What I love about taking more time: Getting more in the details.  What is the keyboard player doing?  Why can't I play that one riff?  Coming back with a fresh perspective - oh, that chord has an extension I didn't hear the first time through. 

I played a game of schedule tetris yesterday.  Actually, it was more like music chairs, because with tetris, everything fits somewhere if you can get to it fast enough.  With musical time slots, there are always little tasks left running around with no hour to sit on. 

My Weekly Wishes aren't falling neatly into the weeks.  I'll learn my last Oscar song, "If I Rise", on Sunday.  I will make the medley another week.  Tonight and tomorrow, I need to practice "Black Coffee", which I'm supposed to record with my friend tomorrow.  Or I'll work on the Gershwin transcription, if she has to reschedule (I just texted to confirm).  Wrapping up this week's Wish is being pushed aside so I can finish up Wishes from other weeks.

Some Wishes, like learning to play accordion, aren't meant to fit into a week.  (Sorry, neighbors.  Sorry, kitty.) It's only a framework to see how much time I can find within a week to practice just for fun, because I still suck at time-management. To let it go and move on to something else, because I will need to practice letting go and moving on until the day I die.

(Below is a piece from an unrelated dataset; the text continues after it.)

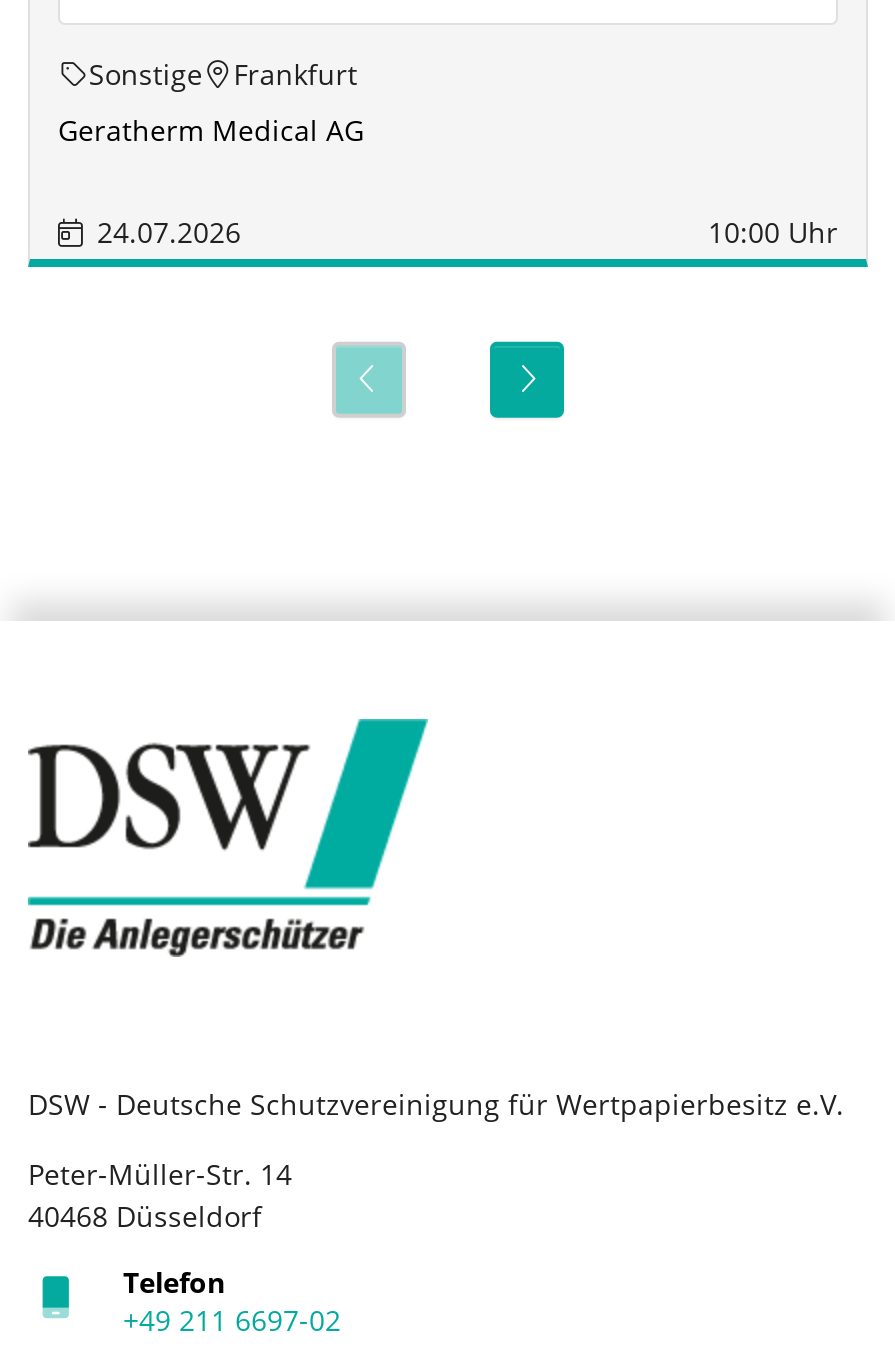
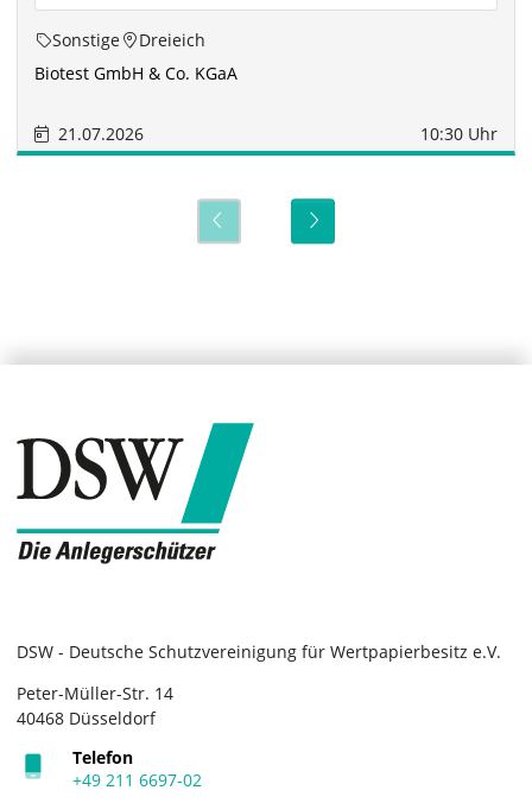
[234,54,358,92] Frankfurt -> [139,28,205,51] Dreieich
[58,112,364,150] Geratherm Medical AG -> [34,62,238,85] Biotest GmbH & Co. KGaA
[89,213,838,251] 24.07.2026 | 10:00 Uhr -> [53,122,498,145] 21.07.2026 | 10:30 Uhr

Coming Home - Oscar-nominated song

Ok, if you read this blog last year, you remember about me and sentimental ballads, right? And how much they make me want to hurl? How did I forget that Oscar-nominated songs are almost always sentimental ballads?!

Oh well. I'm still having fun this week. Yesterday's song was "Coming Home", and tonight I've gotten started with "I See the Light".

In the category of unusual modulations, we have "Coming Home" (start about 2:45 on the video to check this out): it goes up a whole step after the second chorus, plays through the first two phrases of the chorus minus the patter lyrics, then it goes back DOWN to the original key of C major.  Who does that!?!? The song was written by Bob DiPiero, Tom Douglas, Troy Verges and Hillary Lindsey, so apparently they do. Or maybe some arrangers who aren't credited as songwriters were involved here.

"After the second chorus" is usually the bridge. I like bridges. I mean, I have to, if I ever want to get out of Manhattan (there are piles of dirty snow everywhere, and more freezing rain on the way - right now I'm thinking cross a bridge into Queens and get the next flight to Puerto Rico). Song bridges are great because they are your chance to get out, musically speaking, of the 'hood for a while. Then come back to Manhattan for the end, because you know you love it here. On the bridge, get a change of scenery: change the chord progression, the melody, the rhythm or rhyme scheme of the lyrics.

...Or maybe just the key. I can't say for sure, because I haven't seen Country Strong or how the song is used in it, but I'm guessing there isn't a profound cinematic reason for that key change up a step and back down. I'm guessing it's some songwriters/arrangers who found a cheap trick to "write" a bridge. Hm. I will steal that cheap trick and put it in my own bag for later use.

Maybe Gwyneth Paltrow's character has to cross a bridge to get back home. A bridge that's a step up. And then back down.